What designates a classic work of literature from the ordinary is the author’s ability to awaken a reader’s mind to otherwise veiled realities. These insights, brought forth by the writer, pull at our emotions, move us to action, provoke us to face our assumptions, lead us inward toward our common humanity. And these works, the unforgettable ones, span generations, resonating with future readers. Times change; societies evolve or collapse; we advance. Yet we are still human, sharing the same sentimentalism. That’s why we cheer the heroism of Atticus Finch, or sympathize with Abdulrahman Zeitoun, or shudder at the brutality of Dick Hickock and Perry Smith.
In “Brothers Karamazov”, Father Zossima’s Mysterious Visitor, brought to life around 125 years ago by Dostoyevsky, reaches into my mind and drops this thought, a monologue explaining man’s tight-rope walk between individuality and isolation:
“Everyone strives to keep his individuality, everyone wants to secure the greatest possible fullness of life for himself. But meantime all his efforts result not in attaining fullness of life but self-destruction, for instead of self-realization he ends by arriving at complete solitude. [Man] hides himself and hides what he has, from the rest. He ends by being repelled by others and repelling them.
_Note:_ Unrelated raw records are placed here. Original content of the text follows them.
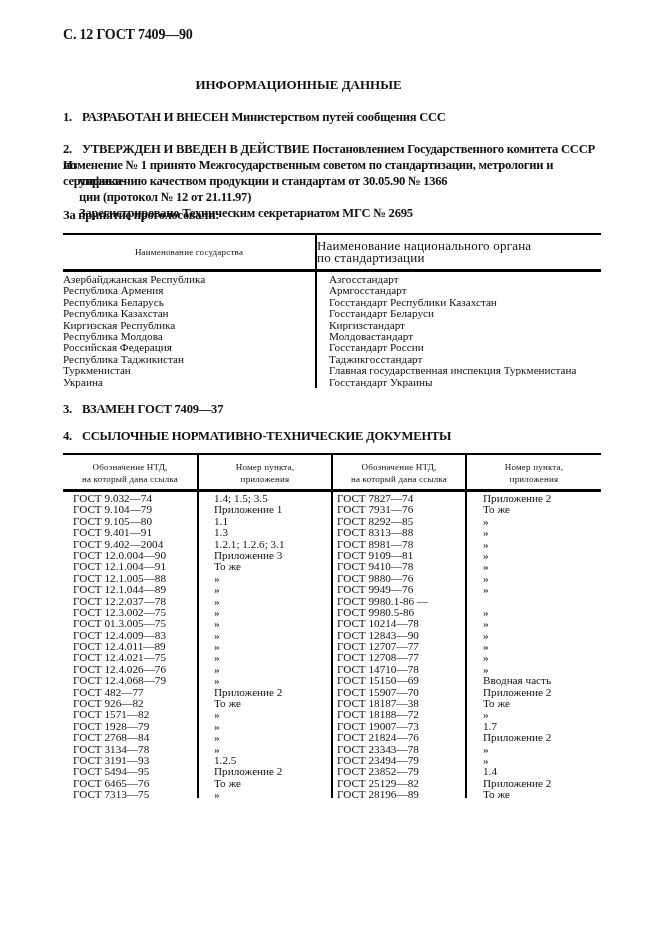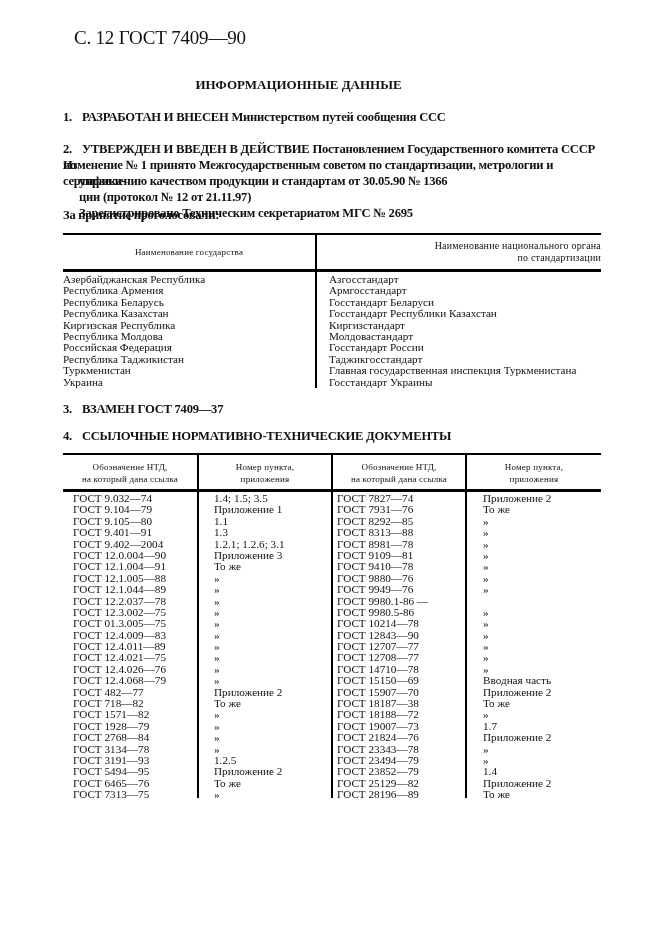--- a/index.html
+++ b/index.html
@@ -9,7 +9,7 @@
     color: #111111;
   }
   .abs { position: absolute; }
-  .page-header { left: 74px; top: 27px; font-size: 19px; font-weight: normal; letter-spacing: -0.2px; }
+  .page-header { left: 63px; top: 27px; font-size: 14px; font-weight: bold; letter-spacing: -0.2px; }
   .section-title { left: 0; width: 597px; top: 77px; text-align: center; font-size: 13px; font-weight: bold; }
   .para { left: 63px; width: 545px; font-size: 12.6px; line-height: 16px; font-weight: bold; letter-spacing: -0.25px; }
   .para .num { display: inline-block; width: 16px; }

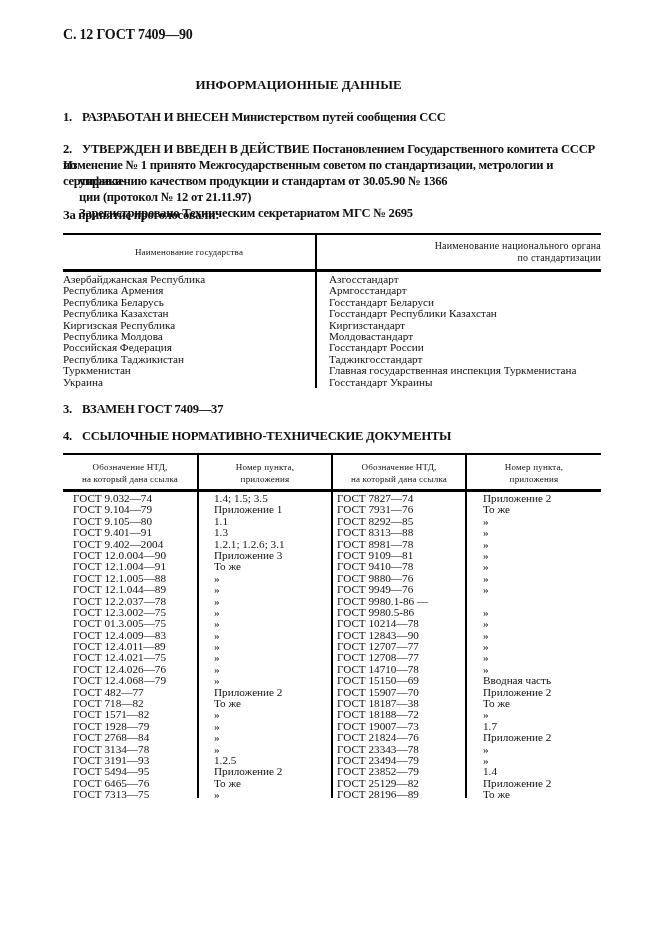--- a/index.html
+++ b/index.html
@@ -23,7 +23,7 @@
   .t1-hdr-bottom { position:absolute; left:0; top:36px; width:538px; height:3px; background:#000; }
   .t1-vline { position:absolute; left:252px; top:0; width:2px; height:155px; background:#000; }
   .t1-h1 { position:absolute; left:0; width:252px; top:14px; text-align:center; font-size:9px; letter-spacing:0.2px; }
-  .t1-h2 { position:absolute; left:254px; width:284px; top:7px; text-align:right; font-size:10px; line-height:12px; letter-spacing:0.2px; }
+  .t1-h2 { position:absolute; left:254px; width:284px; top:7px; text-align:left; font-size:13px; line-height:12px; letter-spacing:0.2px; }
   .t1-col1 { position:absolute; left:0; top:41px; width:250px; font-size:11.2px; line-height:11.4px; }
   .t1-col2 { position:absolute; left:258px; top:41px; width:280px; font-size:11.2px; line-height:11.4px;margin-left:8px; }
 

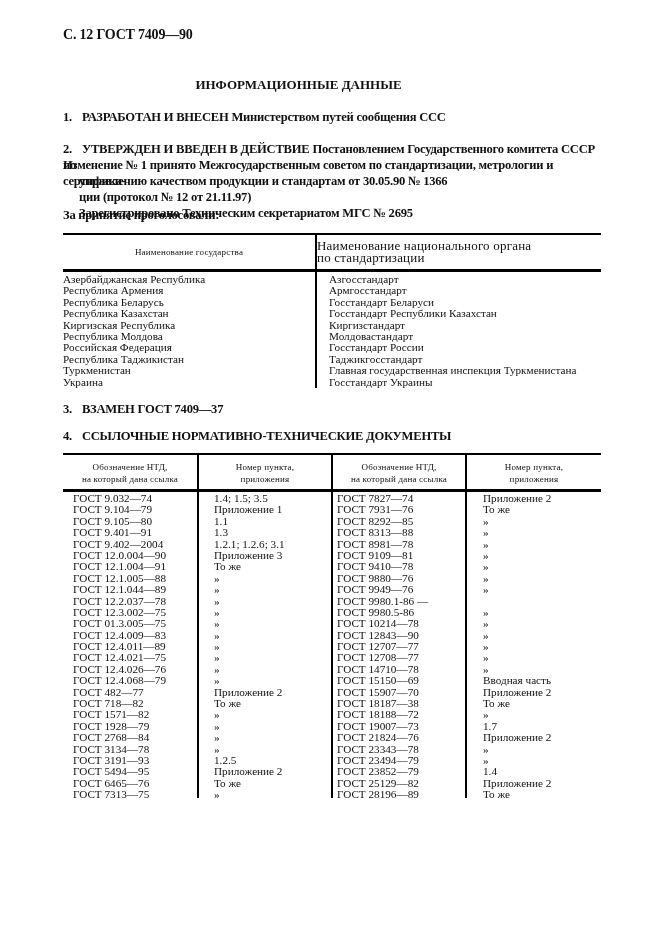--- a/index.html
+++ b/index.html
@@ -107,8 +107,8 @@
   <div class="t1-col2">
     <div class="row">Азгосстандарт</div>
     <div class="row">Армгосстандарт</div>
+    <div class="row">Госстандарт Республики Казахстан</div>
     <div class="row">Госстандарт Беларуси</div>
-    <div class="row">Госстандарт Республики Казахстан</div>
     <div class="row">Киргизстандарт</div>
     <div class="row">Молдовастандарт</div>
     <div class="row">Госстандарт России</div>

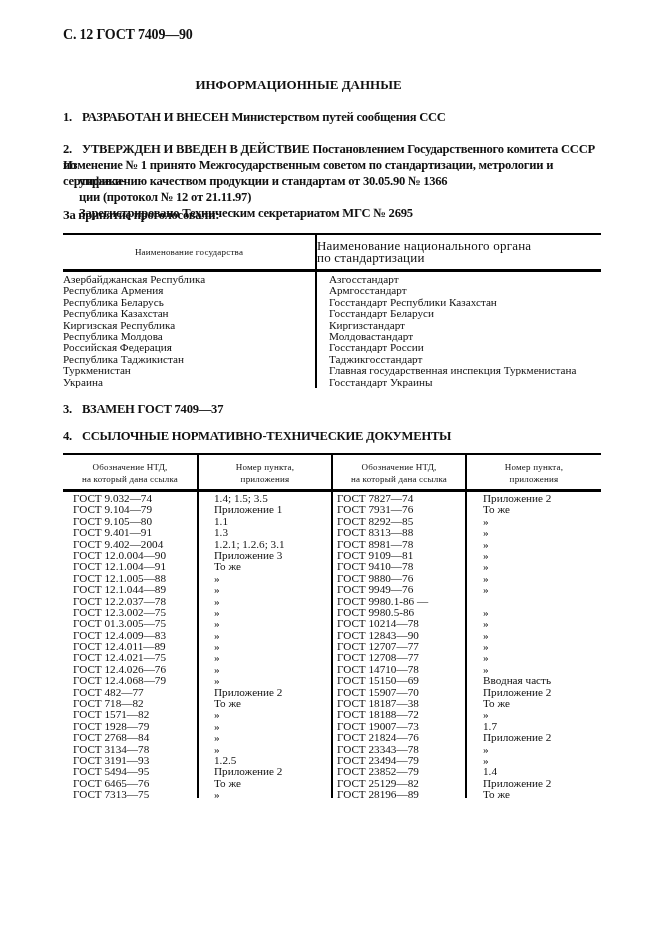--- a/index.html
+++ b/index.html
@@ -171,7 +171,7 @@
       <div class="row">ГОСТ 12.4.026—76</div>
       <div class="row">ГОСТ 12.4.068—79</div>
       <div class="row">ГОСТ 482—77</div>
-      <div class="row">ГОСТ 718—82</div>
+      <div class="row">ГОСТ 926—82</div>
       <div class="row">ГОСТ 1571—82</div>
       <div class="row">ГОСТ 1928—79</div>
       <div class="row">ГОСТ 2768—84</div>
He heaps up riches by himself and thinks, ‘How strong I am now and how secure’. And in his madness he does not understand that the more he heaps up, the more he sinks into self-destructive impotence… He has trained himself not to believe in the help of others, in men and in humanity, and only trembles for fear he should lose his money and the privileges that he has won for himself. … [T]rue security is to be found in social solidarity rather than in isolated individual effort.”
This book is blowing my f#$ing mind.